WHAT YOU WILL DO -
Range to output from the entries below: the line containing "OneZoom image thumbnails." through the line containing "Running the image.". Set it down exactly, ends included, nothing else.

(Content revision data)

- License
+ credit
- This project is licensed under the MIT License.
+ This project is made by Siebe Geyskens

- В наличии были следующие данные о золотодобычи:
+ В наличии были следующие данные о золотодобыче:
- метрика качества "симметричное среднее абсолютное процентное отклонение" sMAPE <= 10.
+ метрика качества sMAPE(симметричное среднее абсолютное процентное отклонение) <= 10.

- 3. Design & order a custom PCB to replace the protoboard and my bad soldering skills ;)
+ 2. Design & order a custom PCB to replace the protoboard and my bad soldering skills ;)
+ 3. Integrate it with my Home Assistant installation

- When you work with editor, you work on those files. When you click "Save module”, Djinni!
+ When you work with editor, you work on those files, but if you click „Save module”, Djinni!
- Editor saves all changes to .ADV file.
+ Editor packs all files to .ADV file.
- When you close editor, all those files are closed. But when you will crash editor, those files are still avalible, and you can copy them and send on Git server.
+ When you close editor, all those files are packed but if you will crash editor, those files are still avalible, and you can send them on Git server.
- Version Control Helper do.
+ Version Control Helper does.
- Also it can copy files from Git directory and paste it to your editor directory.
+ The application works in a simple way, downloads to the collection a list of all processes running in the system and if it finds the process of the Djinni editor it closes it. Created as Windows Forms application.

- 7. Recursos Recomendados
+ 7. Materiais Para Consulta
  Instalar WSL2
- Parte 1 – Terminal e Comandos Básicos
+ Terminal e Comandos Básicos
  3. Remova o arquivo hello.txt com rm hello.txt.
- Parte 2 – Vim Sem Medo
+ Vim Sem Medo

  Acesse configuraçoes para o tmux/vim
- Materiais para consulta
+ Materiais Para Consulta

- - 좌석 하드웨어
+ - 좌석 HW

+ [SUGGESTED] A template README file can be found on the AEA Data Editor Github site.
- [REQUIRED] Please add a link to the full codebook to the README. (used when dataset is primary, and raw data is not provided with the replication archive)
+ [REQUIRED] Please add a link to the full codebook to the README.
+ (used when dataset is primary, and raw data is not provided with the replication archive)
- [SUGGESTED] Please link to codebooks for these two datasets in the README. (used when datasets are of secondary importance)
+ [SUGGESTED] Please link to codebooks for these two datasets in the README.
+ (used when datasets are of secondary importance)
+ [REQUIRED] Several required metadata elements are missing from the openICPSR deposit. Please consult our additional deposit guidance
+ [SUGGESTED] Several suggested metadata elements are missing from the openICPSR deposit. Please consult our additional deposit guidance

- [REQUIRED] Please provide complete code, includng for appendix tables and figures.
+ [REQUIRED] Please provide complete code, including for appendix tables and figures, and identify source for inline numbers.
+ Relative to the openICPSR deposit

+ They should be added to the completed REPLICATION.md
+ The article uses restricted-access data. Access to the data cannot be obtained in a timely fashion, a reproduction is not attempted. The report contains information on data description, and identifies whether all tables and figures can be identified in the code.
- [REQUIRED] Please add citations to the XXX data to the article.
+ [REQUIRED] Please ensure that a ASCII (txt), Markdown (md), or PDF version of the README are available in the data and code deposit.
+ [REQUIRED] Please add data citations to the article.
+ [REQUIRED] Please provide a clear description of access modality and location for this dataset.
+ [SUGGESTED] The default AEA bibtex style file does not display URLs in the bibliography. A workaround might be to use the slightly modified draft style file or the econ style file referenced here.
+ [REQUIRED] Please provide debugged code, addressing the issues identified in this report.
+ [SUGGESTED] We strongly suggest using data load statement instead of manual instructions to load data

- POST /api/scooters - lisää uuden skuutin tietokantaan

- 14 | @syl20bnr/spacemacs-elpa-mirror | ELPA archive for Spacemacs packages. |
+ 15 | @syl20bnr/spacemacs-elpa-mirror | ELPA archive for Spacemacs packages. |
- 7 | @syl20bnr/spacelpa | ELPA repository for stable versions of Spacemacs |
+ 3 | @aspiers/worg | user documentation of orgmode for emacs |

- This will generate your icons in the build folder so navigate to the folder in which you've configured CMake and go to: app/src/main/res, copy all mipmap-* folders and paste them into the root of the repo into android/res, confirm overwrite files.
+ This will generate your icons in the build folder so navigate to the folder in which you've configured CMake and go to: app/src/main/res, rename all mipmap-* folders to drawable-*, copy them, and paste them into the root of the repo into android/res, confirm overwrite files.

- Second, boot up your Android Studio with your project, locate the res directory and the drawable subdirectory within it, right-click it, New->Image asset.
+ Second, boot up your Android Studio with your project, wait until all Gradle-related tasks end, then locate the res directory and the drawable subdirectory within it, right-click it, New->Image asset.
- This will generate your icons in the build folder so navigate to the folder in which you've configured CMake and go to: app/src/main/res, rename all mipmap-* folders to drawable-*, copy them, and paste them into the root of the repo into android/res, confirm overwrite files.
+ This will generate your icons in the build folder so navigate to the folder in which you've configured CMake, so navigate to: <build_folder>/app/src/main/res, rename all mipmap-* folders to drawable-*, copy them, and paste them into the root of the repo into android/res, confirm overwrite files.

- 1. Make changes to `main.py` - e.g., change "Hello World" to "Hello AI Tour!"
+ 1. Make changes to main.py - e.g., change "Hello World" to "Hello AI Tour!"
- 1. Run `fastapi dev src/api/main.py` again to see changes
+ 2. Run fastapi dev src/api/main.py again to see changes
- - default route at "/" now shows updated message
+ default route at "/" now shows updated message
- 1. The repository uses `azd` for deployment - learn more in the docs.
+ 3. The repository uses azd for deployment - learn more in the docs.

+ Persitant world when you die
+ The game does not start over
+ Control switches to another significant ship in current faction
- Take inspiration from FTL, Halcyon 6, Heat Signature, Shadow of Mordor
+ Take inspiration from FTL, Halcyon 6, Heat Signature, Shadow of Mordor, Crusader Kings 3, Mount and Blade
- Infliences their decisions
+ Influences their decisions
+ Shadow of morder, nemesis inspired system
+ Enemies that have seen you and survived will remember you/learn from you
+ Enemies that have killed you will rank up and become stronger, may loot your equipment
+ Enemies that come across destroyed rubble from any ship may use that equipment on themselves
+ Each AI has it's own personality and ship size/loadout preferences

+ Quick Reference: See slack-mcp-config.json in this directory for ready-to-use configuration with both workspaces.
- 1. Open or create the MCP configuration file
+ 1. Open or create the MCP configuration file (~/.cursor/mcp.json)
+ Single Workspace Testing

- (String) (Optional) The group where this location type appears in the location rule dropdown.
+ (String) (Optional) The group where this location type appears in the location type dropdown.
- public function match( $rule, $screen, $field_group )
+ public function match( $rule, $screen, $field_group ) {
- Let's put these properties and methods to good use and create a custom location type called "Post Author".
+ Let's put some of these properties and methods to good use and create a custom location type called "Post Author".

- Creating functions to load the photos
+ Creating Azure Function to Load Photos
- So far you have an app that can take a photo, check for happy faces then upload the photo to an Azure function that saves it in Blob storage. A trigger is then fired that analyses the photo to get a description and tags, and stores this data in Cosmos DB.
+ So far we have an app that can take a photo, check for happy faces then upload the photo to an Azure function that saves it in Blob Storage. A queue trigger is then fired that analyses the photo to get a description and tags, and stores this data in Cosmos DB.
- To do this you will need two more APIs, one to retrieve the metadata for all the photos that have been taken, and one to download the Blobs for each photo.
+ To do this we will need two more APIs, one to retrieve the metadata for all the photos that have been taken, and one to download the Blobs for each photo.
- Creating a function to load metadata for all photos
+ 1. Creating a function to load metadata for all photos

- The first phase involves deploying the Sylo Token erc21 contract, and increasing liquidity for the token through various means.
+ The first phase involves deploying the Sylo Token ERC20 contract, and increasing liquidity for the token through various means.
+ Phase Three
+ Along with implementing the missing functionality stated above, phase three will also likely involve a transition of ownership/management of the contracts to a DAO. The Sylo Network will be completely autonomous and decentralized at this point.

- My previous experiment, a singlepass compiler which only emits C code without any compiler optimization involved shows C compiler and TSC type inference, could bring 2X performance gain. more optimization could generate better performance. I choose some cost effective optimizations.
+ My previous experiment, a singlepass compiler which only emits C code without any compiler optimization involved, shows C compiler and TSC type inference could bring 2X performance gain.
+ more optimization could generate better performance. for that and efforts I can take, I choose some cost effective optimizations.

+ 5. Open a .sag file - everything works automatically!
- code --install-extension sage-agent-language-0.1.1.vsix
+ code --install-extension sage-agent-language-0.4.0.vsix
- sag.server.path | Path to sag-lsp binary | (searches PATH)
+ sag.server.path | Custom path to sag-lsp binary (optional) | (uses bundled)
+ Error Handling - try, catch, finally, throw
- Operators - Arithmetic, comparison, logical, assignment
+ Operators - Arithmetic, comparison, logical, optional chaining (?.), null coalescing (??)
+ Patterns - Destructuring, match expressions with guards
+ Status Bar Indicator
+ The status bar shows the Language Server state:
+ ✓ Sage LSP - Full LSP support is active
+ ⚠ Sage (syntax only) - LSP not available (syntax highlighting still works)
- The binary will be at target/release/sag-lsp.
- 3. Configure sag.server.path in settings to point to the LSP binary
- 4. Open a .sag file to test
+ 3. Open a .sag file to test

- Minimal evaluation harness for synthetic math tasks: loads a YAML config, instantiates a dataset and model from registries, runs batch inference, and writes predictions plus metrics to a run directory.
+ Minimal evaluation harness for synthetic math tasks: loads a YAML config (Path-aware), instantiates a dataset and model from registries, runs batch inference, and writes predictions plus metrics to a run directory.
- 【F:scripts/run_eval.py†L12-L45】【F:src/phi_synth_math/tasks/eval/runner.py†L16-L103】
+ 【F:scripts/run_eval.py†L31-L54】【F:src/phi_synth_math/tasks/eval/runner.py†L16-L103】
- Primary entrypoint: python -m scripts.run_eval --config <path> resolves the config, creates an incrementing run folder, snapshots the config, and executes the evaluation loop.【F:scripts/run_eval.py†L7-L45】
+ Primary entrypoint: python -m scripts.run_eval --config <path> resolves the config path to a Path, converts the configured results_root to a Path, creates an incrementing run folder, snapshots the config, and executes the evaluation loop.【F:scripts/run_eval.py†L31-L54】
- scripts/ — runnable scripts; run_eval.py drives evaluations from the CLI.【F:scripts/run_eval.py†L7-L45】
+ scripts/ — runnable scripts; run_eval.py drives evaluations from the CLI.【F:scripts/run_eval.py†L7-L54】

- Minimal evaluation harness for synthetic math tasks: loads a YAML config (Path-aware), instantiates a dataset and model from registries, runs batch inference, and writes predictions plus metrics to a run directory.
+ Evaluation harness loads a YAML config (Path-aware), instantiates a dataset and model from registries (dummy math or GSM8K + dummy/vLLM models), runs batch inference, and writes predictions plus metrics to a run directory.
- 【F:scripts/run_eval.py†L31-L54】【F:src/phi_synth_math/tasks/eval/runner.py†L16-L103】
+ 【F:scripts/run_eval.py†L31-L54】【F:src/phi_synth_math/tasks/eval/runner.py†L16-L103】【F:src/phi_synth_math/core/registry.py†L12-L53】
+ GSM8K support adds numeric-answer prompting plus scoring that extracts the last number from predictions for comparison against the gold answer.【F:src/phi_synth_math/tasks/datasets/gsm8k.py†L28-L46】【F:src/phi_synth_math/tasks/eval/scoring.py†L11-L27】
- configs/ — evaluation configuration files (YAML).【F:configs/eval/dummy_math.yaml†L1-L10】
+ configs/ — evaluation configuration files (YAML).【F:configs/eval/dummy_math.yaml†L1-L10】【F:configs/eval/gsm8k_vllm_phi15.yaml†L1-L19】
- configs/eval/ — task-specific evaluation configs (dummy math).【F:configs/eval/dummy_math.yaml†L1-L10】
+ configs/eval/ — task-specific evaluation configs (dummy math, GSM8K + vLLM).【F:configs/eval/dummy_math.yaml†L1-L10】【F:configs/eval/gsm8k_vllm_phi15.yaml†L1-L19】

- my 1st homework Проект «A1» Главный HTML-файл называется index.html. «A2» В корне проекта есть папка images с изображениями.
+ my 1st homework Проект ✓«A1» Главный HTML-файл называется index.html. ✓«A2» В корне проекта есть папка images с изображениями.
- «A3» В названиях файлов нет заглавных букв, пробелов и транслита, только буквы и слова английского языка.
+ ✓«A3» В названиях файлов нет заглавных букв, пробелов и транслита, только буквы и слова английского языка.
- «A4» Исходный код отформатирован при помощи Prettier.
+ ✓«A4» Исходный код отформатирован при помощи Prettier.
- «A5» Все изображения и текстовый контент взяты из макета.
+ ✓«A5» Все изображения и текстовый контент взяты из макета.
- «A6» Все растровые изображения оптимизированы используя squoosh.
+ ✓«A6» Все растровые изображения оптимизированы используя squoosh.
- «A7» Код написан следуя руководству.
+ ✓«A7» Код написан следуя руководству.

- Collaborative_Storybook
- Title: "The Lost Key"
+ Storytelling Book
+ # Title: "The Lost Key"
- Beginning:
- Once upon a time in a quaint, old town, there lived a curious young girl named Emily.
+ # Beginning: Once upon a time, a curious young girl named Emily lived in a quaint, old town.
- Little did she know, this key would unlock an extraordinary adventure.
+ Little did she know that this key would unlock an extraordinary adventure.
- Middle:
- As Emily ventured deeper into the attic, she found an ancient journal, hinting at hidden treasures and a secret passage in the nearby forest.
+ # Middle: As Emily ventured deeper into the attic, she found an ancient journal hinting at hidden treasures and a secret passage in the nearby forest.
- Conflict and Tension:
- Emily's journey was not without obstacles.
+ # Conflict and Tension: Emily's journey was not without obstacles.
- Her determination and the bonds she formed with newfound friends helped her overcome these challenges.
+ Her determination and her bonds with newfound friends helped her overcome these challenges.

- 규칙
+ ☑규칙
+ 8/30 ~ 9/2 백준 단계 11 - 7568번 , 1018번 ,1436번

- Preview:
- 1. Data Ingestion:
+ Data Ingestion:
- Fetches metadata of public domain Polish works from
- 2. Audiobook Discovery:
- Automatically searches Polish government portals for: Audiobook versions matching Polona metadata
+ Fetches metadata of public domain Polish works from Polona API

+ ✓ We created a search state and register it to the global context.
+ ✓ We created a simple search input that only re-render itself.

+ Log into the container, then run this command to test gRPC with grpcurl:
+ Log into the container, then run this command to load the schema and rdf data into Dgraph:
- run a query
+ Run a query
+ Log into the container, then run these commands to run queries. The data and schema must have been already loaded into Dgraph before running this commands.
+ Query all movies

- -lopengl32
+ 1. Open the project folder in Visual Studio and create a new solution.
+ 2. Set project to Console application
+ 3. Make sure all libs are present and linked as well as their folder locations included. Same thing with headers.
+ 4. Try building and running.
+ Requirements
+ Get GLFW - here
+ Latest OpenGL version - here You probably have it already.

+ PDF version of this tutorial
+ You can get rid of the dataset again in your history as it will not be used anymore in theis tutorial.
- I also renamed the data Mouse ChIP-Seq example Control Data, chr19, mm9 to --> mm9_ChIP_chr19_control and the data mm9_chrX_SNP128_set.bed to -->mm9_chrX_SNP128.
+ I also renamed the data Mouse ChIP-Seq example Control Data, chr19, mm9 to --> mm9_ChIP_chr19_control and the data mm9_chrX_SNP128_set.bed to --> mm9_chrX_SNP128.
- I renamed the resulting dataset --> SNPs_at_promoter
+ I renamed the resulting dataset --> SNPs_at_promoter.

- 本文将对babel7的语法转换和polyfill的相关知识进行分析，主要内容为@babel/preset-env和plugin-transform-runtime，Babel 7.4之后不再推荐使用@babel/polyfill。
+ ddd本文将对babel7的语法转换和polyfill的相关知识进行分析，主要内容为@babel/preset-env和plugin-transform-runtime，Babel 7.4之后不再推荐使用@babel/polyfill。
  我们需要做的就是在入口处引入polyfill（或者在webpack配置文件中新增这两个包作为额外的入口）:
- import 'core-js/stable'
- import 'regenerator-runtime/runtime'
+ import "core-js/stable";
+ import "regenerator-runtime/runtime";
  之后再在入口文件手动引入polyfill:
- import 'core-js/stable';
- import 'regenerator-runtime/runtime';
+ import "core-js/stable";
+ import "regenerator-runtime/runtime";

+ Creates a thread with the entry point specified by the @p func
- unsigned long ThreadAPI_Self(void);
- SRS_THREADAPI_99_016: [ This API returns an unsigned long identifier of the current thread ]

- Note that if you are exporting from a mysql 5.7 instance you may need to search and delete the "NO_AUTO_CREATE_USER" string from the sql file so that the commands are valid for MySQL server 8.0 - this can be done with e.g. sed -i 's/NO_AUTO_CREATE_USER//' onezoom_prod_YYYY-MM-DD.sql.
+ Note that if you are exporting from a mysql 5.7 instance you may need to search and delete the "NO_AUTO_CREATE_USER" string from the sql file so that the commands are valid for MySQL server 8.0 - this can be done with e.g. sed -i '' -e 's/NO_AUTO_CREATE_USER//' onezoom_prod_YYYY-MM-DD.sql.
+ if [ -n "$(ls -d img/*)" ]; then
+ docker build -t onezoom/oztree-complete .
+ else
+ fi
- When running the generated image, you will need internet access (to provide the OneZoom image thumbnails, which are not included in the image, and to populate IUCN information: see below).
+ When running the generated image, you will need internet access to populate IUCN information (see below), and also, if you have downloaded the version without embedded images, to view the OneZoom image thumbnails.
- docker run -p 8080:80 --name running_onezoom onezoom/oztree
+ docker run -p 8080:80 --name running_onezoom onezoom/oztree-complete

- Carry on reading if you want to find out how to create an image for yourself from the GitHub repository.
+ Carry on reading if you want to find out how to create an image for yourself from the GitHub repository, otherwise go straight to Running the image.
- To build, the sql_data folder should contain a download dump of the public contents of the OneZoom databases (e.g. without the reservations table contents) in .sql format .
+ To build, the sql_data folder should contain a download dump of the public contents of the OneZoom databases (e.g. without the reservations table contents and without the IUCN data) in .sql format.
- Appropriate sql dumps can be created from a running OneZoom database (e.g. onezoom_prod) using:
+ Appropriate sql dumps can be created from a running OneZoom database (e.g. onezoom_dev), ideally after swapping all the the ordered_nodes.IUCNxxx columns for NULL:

EXPECTED ANSWER -
+ When running the generated image, you will need internet access to populate IUCN information (see below), and also, if you have downloaded the version without embedded images, to view the OneZoom image thumbnails.
- docker run -p 8080:80 --name running_onezoom onezoom/oztree
+ docker run -p 8080:80 --name running_onezoom onezoom/oztree-complete

- Carry on reading if you want to find out how to create an image for yourself from the GitHub repository.
+ Carry on reading if you want to find out how to create an image for yourself from the GitHub repository, otherwise go straight to Running the image.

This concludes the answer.